Below is a listing; restate from it, character for character, the lines beginning at the line holding "DV8 Offroad 2018+" and ending at the line holding "DV8 Offroad 2019+", both included.
***** Material shown
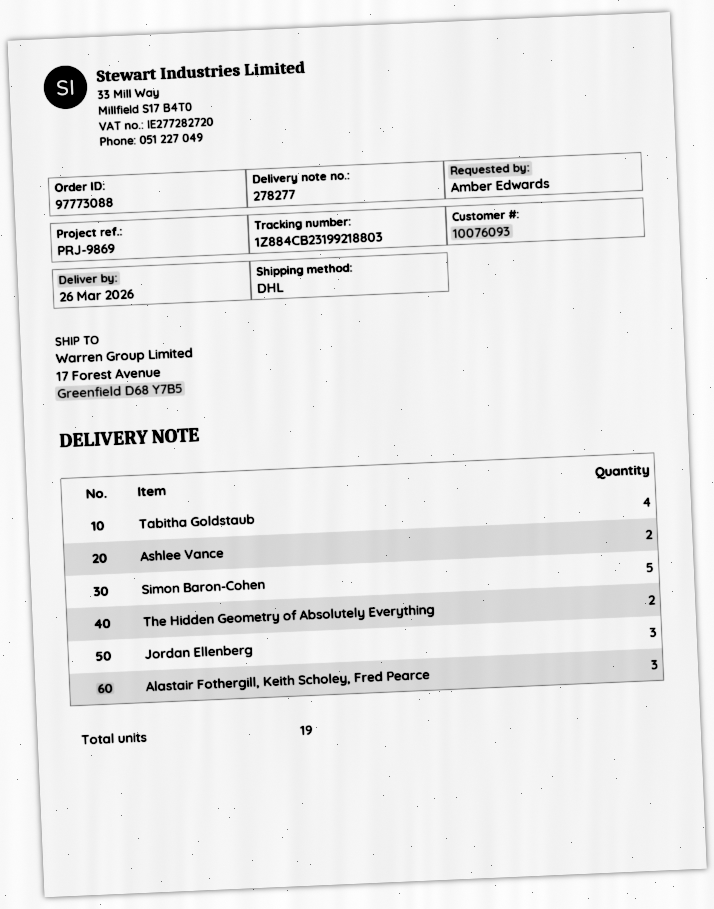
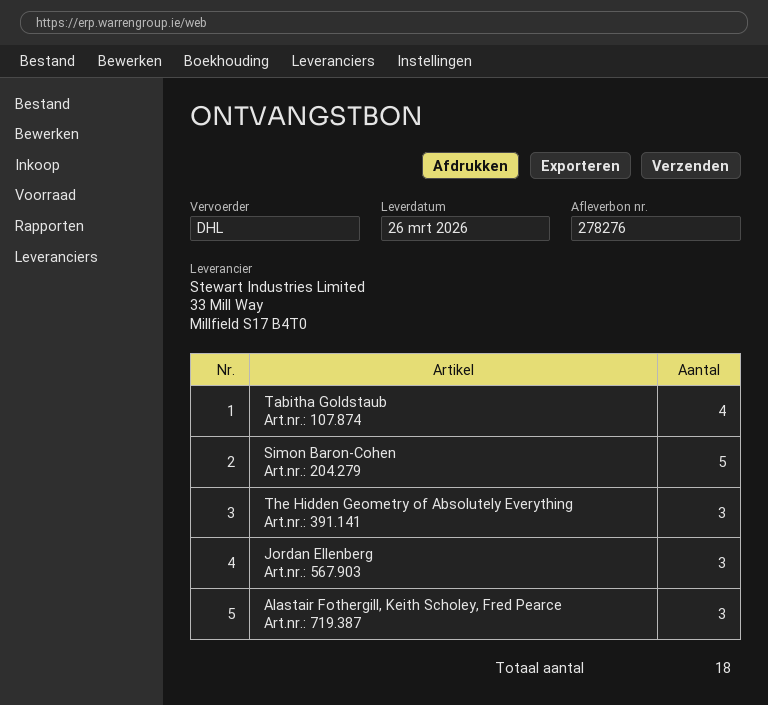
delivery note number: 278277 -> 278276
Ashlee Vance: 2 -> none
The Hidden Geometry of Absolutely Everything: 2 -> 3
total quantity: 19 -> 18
**********
***** Material shown
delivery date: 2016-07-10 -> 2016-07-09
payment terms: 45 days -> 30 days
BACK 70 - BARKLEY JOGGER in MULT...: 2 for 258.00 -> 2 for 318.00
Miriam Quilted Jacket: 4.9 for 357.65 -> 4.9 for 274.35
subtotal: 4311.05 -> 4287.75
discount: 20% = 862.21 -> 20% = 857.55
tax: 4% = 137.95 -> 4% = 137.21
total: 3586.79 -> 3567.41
**********
***** Material shown
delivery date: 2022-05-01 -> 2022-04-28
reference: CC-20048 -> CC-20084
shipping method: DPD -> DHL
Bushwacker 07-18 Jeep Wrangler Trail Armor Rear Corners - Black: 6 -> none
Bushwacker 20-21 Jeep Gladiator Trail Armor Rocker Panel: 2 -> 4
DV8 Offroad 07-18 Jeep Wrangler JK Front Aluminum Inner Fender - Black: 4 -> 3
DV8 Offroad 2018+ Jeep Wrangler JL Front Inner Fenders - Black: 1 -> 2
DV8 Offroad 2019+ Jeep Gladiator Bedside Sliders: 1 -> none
**********
=== Answer ===
DV8 Offroad 2018+ Jeep Wrangler JL Front Inner Fenders - Black: 1 -> 2
DV8 Offroad 2019+ Jeep Gladiator Bedside Sliders: 1 -> none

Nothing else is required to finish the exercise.